Below are the entries; return every line among them that holds the word "BACKUP".

## LISTED ENTRIES
──────────

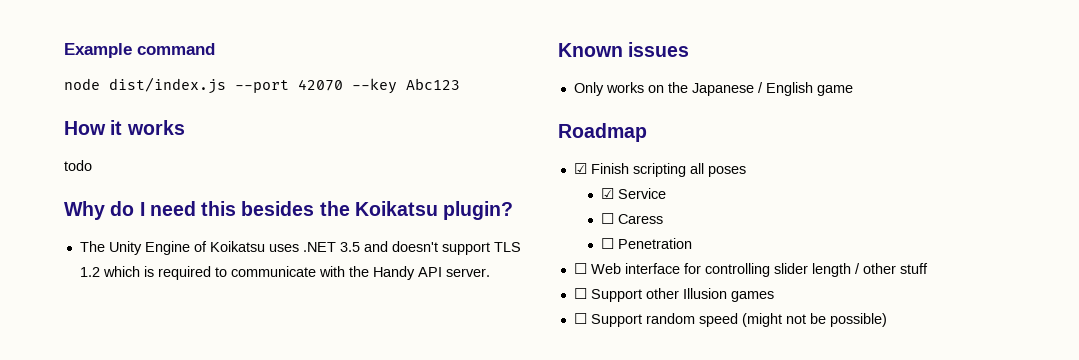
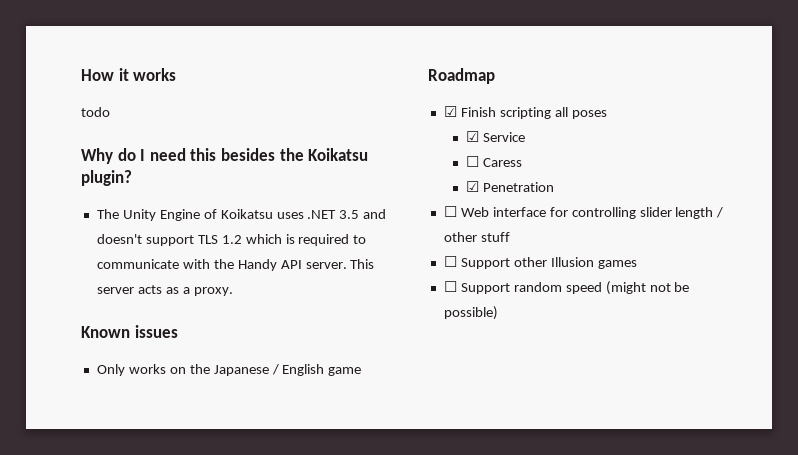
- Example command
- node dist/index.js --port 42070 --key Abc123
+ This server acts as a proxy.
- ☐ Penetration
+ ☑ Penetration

──────────

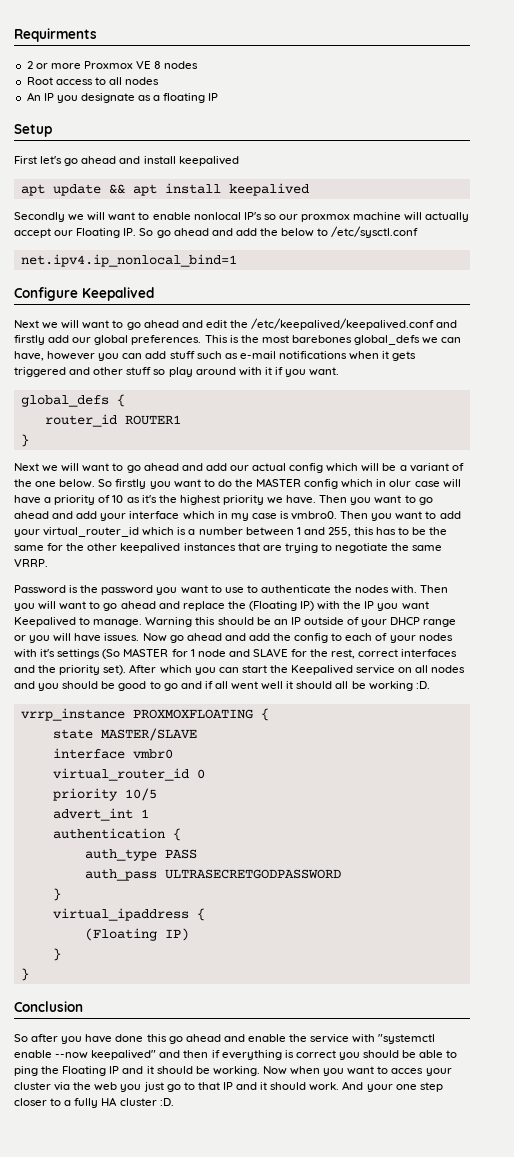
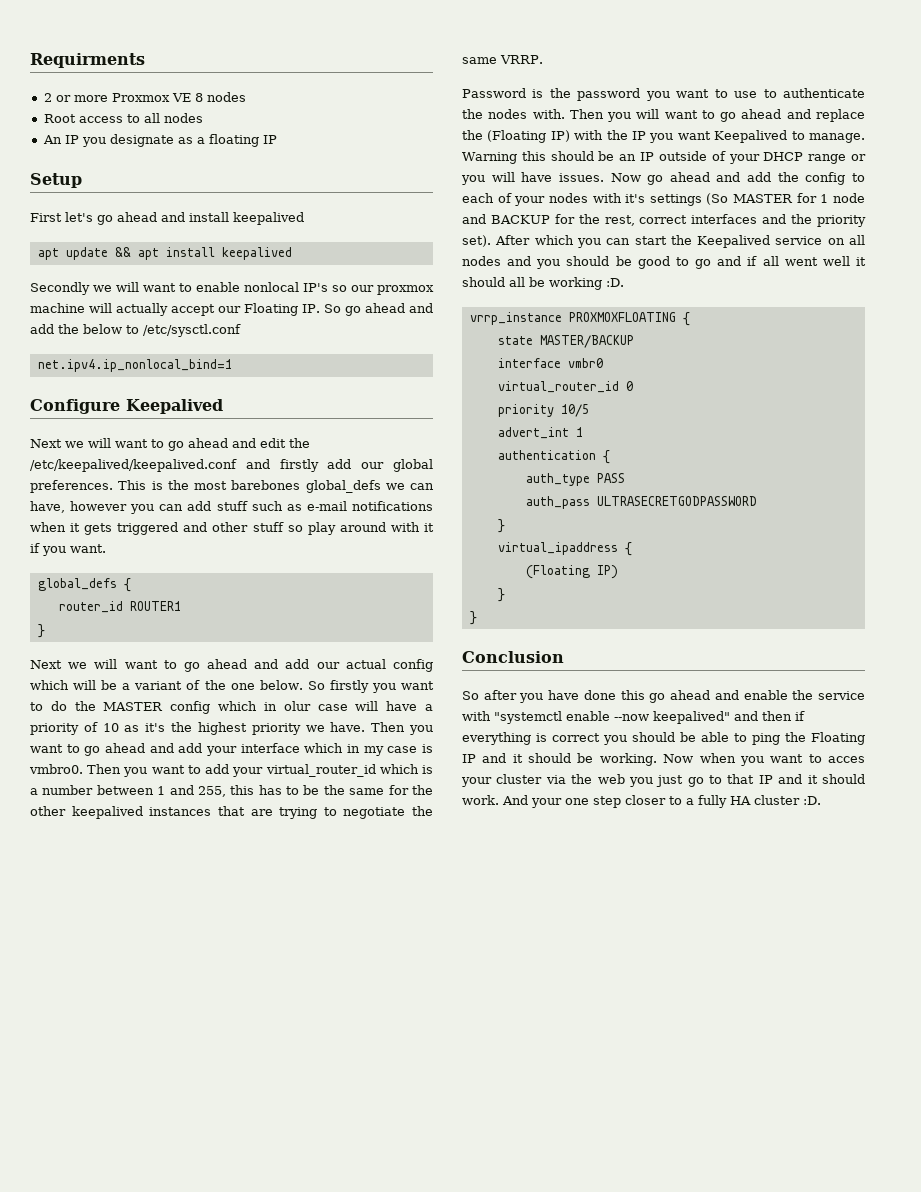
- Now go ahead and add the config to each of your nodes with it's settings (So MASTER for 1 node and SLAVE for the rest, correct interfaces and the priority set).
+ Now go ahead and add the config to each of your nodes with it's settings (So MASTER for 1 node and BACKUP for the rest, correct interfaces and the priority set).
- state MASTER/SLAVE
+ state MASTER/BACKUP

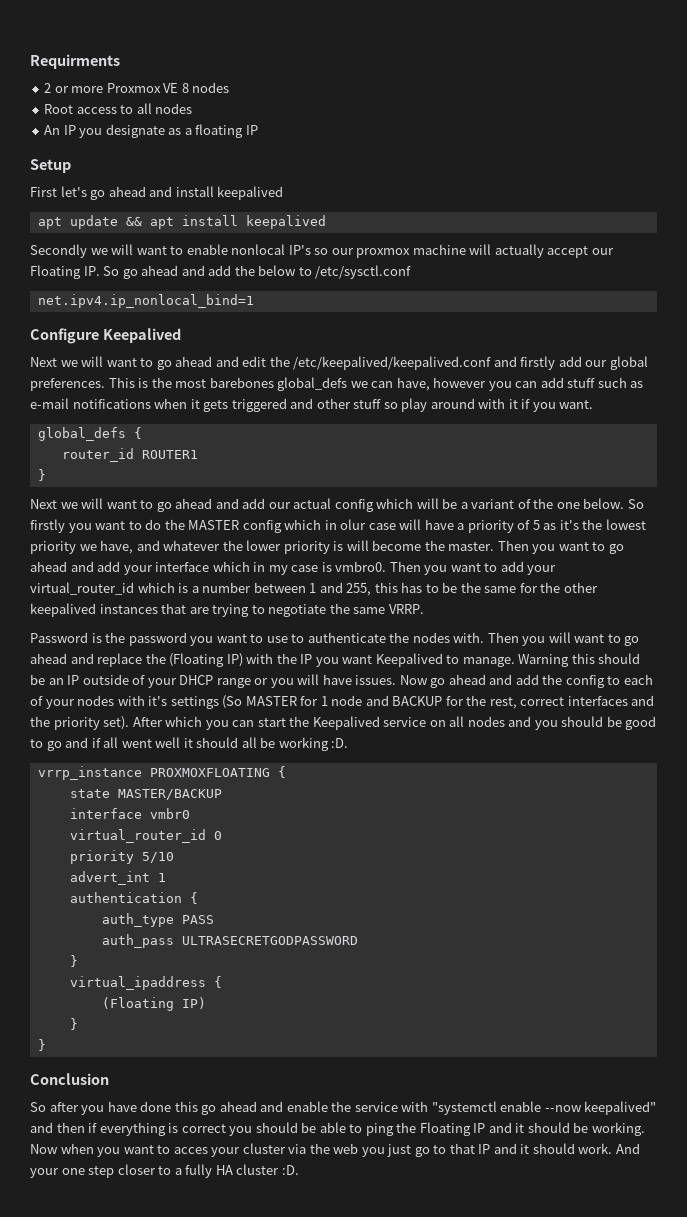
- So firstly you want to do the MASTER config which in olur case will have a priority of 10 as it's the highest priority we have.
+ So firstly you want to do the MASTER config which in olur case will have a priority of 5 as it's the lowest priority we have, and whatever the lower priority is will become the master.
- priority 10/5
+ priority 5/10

──────────

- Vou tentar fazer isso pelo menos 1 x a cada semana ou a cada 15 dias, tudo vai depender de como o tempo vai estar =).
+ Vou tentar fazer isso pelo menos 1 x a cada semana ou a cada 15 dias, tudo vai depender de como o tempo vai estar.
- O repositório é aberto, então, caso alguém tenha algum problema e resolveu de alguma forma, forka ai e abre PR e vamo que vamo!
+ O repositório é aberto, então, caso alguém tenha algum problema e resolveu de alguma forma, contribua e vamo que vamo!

──────────

## WRITTEN RESPONSE
+ Now go ahead and add the config to each of your nodes with it's settings (So MASTER for 1 node and BACKUP for the rest, correct interfaces and the priority set).
+ state MASTER/BACKUP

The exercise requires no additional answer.